FIG. 6 depicts a second embodiment of the drying apparatus in accordance with the invention, in which each group of dryer cylinders 1 are provided in a single row arrangement. In this embodiment, adjacent groups of dryer cylinders 1 are arranged such that the web entrance/exit direction of one group of cylinders 1 is alternately upwards or downwards from the other group of cylinders 1. For illustration purposes, FIG. 6 shows a group of dryer cylinders 1 with the entrance/exit facing downwards. Each dryer cylinder 1 is installed on the dryer frames 4 with the shafts 2 being rotatably supported thereon through the bearings 3. As seen from FIG. 6, a single suction fabric roll 8 is disposed at a position slightly lower than and between the adjacent two cylinders 1 with its journal portions being rotatably supported on the dryer frames 4 through the bearings 9. Furthermore, an upper canopy hood 15 is provided so as to cover those portions of the cylinders 1 which are positioned above the line including the axes of the shafts 2, whereas a lower-canopy hood 15 is provided below the upper canopy hood 15. These canopy hoods are constructed so that they can be raised or lowered by means of the elevating device 16 comprised of a plurality of drive cylinder devices. Between the upper and lower canopy hoods 15, there are provided a middle hood 17 and an opening device 18 comprised of a plurality of openable doors for accessing the middle hood interior for the purpose of inspection or cleaning. The hoods are sealed tightly during a drying operation except for the openings for entry and exit of the paper web 35.

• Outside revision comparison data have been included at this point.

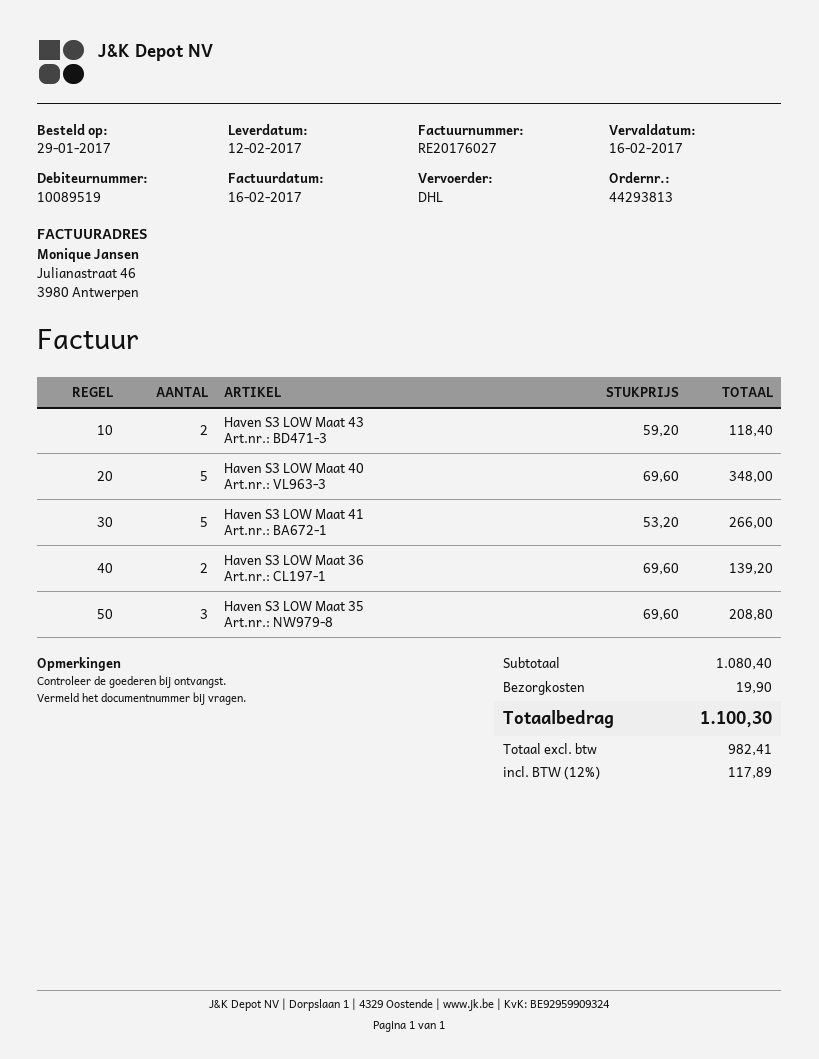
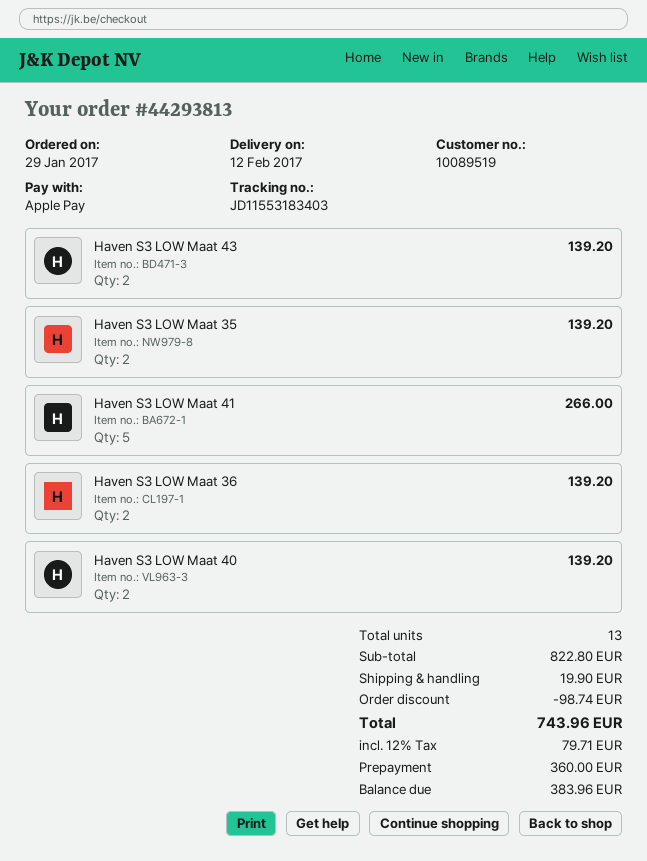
Haven S3 LOW Maat 43: 2 for 118.40 -> 2 for 139.20
Haven S3 LOW Maat 40: 5 for 348.00 -> 2 for 139.20
Haven S3 LOW Maat 35: 3 for 208.80 -> 2 for 139.20
subtotal: 1080.40 -> 822.80
discount: none -> 98.74
tax: 12% = 117.89 -> 12% = 79.71
total: 1100.30 -> 743.96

Some points of difference from the first embodiment are that there are no drying cylinder 1 inside the lower canopy hood 15. A lower endless fabric 36 which is driven by fabric rolls 10 is only provided for feeding/discharging of the paper web 35. When the paper web or other sheet material to be dried is thick so that there is no danger of breakage thereof, the lower endless fabric 36 in the lower hood can be eliminated.
In the foregoing, as shown in FIG. 10, it is more preferable that a plurality of blower ports 19 as well as a plurality of suction ports 22 are arranged so as to surround the lower part of the outer peripheral surface of a respective suction fabric roll 8 with spacings of about 10 to 25 mm formed therebetween. The blower ports 19 are connected to the supply boxes 20 which are further connected to the connecting ducts 21. The steam to be sucked by the suction fabric roll 8 is of small quantity, and most of the steam is sucked through these suction ports 22.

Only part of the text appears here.